Et les lèvres du squire tremblaient.

« Mon cher monsieur Hazeldean, dit le curé en prenant la main de son ami, je ne veux pas me prévaloir de ma sagesse ; mais que n’avez-vous suivi mon avis : quieta non movere ! Y avait-il au monde une paroisse plus tranquille que la nôtre ou un squire plus aimé que vous, avant que vous n’eussiez entrepris une tâche qui a détrôné des rois et ruiné des États ? Oui, il est dangereux de ressusciter de gaieté de cœur un passé depuis longtemps oublié, soit pour réparer des choses dont on n’a que faire, soit pour remettre au jour des usages qui ne sont plus de mode. »
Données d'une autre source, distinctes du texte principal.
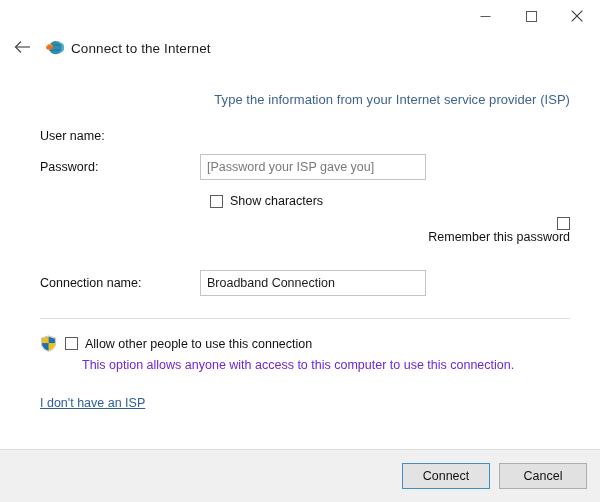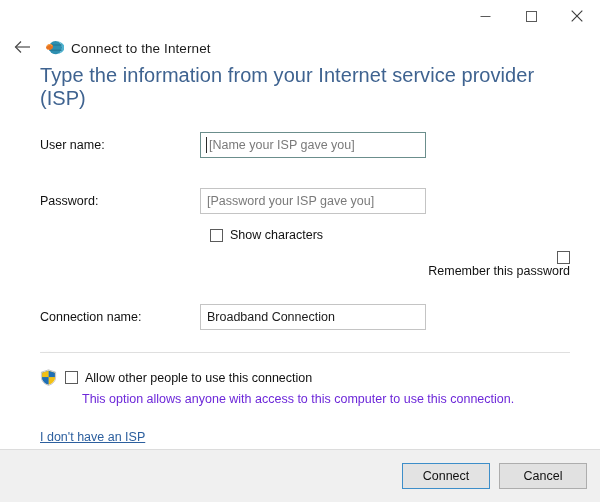"Type the information from your" .heading { font-size: 20px -> 13px; margin-top: none -> 28px; text-align: none -> right }
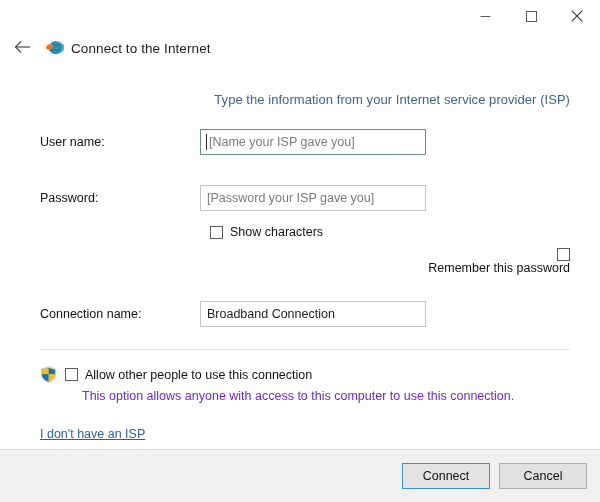"[Name your ISP gave you]" div.field { html: <div> <span></span> <span>[Name your ISP gave you]</span> </div> -> none }
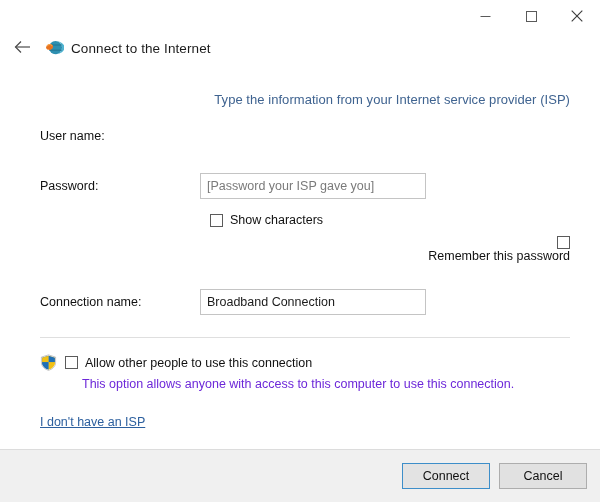"Password:" div.row { margin-top: 30px -> 11px }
En entendant ce reproche, le squire, loin de se laisser aller à l’impatience qui lui était naturelle, répondit presque avec humilité : « Si c’était à recommencer, je vous jure que je laisserais la paroisse jouir en paix, de la plus misérable paire de ceps qui ait jamais déshonoré un village. J’avais eu une bonne intention : je voulais en faire un embellissement pour la place ; et n’empêche que maintenant qu’ils sont réparés, il faut qu’on les supporte. William Hazeldean n’est pas homme à se laisser mener par un tas de mauvais garnements.